(DATA PROVIDED Opens)

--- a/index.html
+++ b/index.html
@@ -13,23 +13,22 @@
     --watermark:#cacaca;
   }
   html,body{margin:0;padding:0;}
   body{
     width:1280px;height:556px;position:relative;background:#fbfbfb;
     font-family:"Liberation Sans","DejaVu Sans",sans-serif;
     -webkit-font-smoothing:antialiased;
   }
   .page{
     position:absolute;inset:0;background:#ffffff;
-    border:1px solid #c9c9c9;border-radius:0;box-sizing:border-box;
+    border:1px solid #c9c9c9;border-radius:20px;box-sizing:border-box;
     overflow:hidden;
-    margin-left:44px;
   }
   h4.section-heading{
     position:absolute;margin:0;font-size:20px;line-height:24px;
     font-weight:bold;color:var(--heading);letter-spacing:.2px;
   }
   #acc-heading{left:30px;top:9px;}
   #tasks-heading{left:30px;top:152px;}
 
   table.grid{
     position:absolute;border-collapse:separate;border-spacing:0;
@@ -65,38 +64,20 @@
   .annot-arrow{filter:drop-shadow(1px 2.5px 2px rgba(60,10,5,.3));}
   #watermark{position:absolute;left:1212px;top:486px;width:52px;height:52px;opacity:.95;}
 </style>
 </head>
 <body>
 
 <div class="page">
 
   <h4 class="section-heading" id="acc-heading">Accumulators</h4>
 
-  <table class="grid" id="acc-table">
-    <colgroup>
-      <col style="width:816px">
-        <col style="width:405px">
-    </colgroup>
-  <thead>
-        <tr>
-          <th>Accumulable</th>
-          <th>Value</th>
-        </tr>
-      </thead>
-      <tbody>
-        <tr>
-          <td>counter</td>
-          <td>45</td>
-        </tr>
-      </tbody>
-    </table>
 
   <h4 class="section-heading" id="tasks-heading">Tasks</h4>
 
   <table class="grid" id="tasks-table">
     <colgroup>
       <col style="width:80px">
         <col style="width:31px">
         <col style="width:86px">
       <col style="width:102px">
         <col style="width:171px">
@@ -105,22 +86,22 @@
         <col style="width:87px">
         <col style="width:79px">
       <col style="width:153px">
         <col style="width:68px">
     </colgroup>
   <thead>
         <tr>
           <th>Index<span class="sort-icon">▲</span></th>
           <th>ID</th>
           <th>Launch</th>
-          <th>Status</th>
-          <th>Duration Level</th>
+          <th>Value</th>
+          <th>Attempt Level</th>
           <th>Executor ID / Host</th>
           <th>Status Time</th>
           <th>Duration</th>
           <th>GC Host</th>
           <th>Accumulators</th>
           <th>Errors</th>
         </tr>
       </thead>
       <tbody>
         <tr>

(DATA PROVIDED Closes)
(DATA PROVIDED Opens)

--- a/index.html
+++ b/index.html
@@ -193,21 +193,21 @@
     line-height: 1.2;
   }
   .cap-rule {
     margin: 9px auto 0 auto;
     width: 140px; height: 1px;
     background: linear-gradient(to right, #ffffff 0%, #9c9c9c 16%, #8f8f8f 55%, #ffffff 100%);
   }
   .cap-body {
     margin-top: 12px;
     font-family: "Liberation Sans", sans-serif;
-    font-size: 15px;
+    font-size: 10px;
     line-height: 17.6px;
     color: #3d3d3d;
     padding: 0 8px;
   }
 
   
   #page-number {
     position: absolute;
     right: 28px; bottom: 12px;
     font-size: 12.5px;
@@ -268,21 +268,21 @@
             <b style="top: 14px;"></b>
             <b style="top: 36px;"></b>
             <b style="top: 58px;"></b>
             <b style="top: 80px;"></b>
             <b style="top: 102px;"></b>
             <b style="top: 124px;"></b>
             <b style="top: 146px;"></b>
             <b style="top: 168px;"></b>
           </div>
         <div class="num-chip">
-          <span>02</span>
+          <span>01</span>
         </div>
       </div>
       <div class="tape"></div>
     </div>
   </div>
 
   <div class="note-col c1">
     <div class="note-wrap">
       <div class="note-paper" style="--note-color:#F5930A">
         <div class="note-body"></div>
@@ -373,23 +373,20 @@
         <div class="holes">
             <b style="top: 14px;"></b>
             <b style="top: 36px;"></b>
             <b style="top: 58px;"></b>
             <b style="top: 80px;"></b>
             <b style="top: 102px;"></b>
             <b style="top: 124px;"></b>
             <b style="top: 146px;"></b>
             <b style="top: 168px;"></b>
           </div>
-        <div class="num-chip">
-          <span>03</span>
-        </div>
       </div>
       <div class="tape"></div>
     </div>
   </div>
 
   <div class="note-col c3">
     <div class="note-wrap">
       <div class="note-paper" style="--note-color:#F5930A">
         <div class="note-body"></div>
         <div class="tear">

(DATA PROVIDED Closes)

> **WORK TASK**
Look for the string "watermark" in the records, and copy every line where it is found.

> **TASK SOLUTION**
     --watermark:#cacaca;
   #watermark{position:absolute;left:1212px;top:486px;width:52px;height:52px;opacity:.95;}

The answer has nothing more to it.